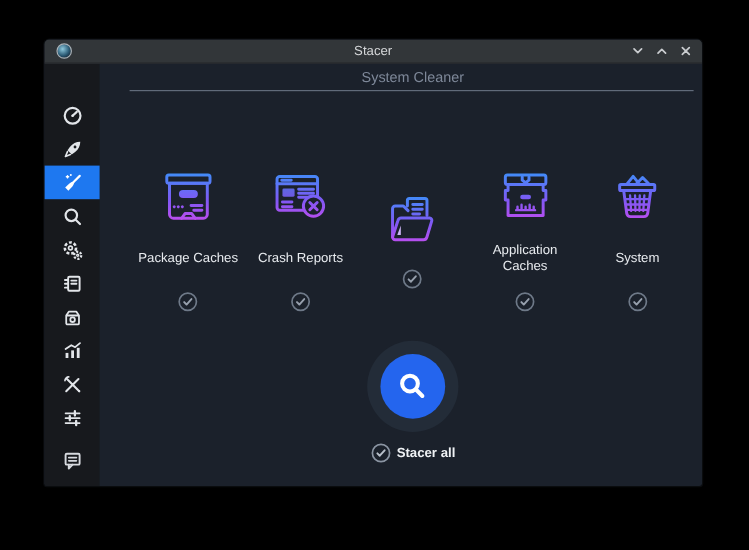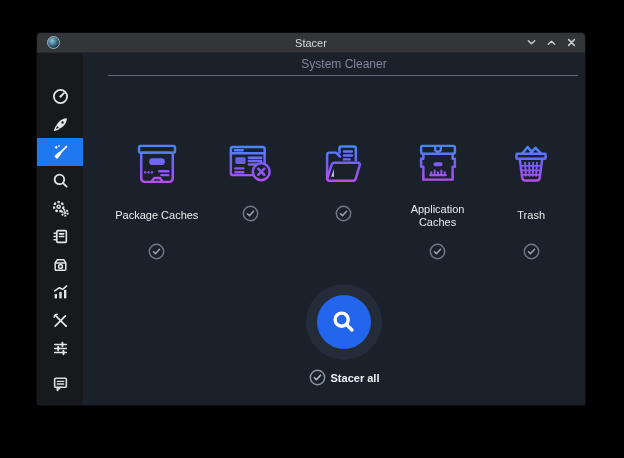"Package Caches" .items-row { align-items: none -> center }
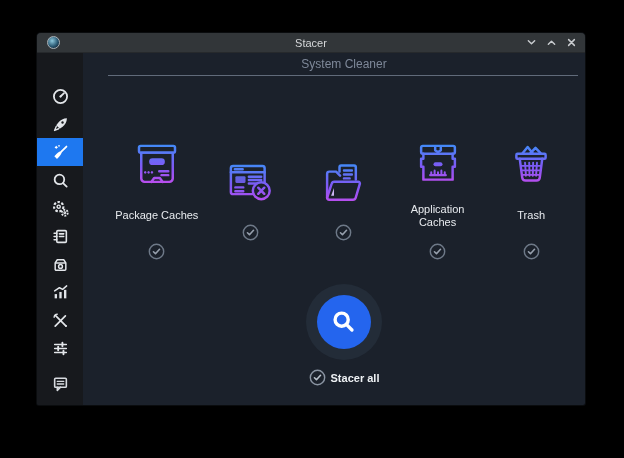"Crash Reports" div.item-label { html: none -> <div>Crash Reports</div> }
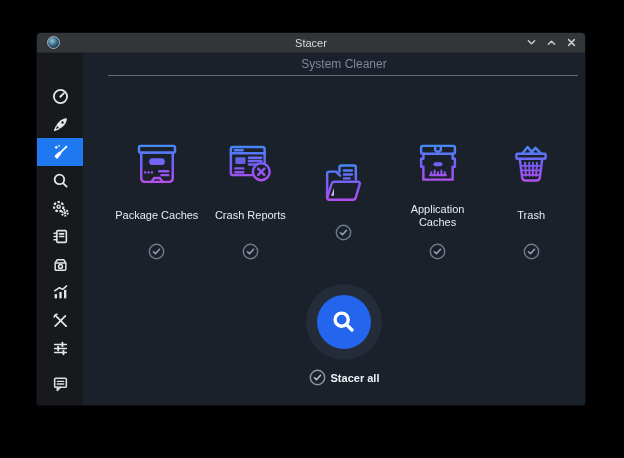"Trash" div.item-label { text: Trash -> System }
==
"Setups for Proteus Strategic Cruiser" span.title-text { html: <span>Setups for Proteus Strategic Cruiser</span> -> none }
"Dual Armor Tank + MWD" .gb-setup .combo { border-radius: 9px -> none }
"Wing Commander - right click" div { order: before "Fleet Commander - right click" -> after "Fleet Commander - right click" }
==
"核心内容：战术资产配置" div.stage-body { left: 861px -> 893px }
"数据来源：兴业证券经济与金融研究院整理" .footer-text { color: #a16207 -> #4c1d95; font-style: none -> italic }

● **Task directions**:
Return the span of lines in the data above that opens at the line with "html: <span>Setups for" and closes at the line with "Armor Tank +", exactly, ends included, nothing else.

● **Reply to the exercise**:
"Setups for Proteus Strategic Cruiser" span.title-text { html: <span>Setups for Proteus Strategic Cruiser</span> -> none }
"Dual Armor Tank + MWD" .gb-setup .combo { border-radius: 9px -> none }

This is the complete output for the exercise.